**Exercise prompt:** Copy every record exactly, and keep the pictures out.

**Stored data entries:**

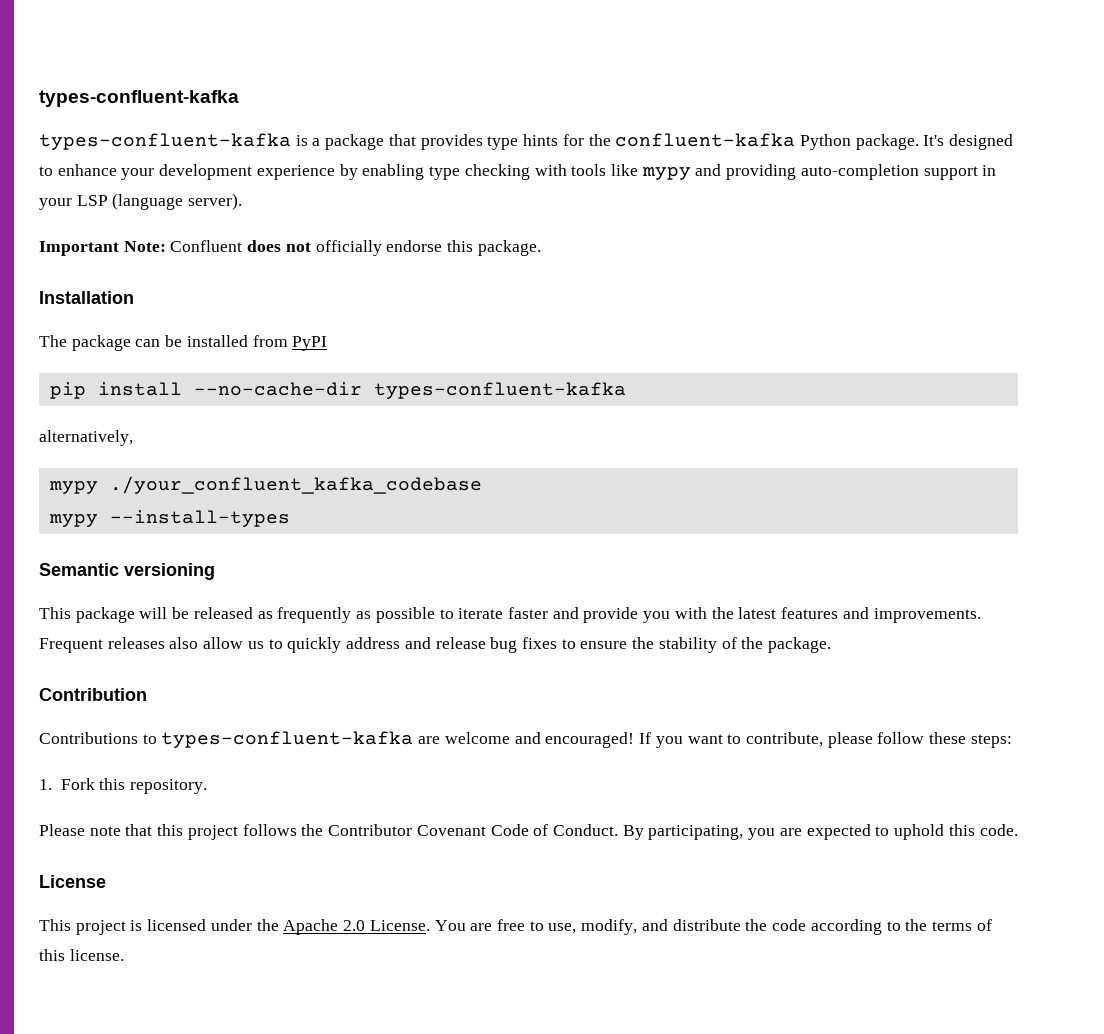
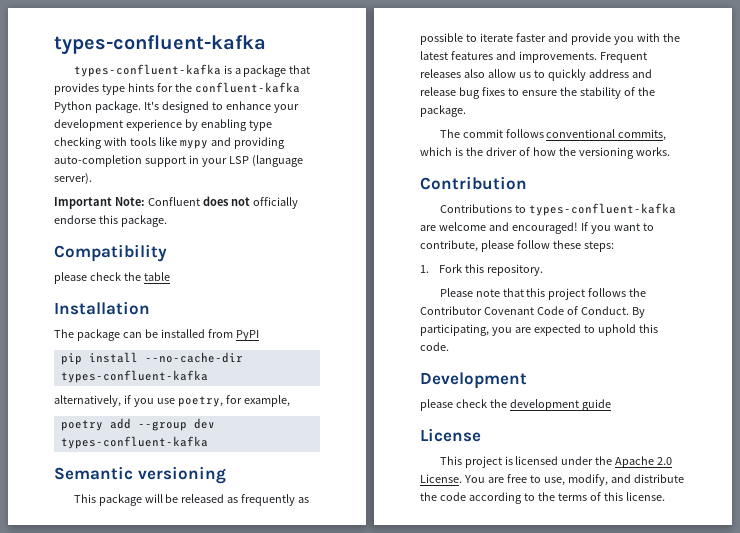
+ Compatibility
+ please check the table
- alternatively,
- mypy ./your_confluent_kafka_codebase
- mypy --install-types
+ alternatively, if you use poetry, for example,
+ poetry add --group dev types-confluent-kafka
+ The commit follows conventional commits, which is the driver of how the versioning works.
+ Development
+ please check the development guide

**Response box:**
+ Compatibility
+ please check the table
- alternatively,
- mypy ./your_confluent_kafka_codebase
- mypy --install-types
+ alternatively, if you use poetry, for example,
+ poetry add --group dev types-confluent-kafka
+ The commit follows conventional commits, which is the driver of how the versioning works.
+ Development
+ please check the development guide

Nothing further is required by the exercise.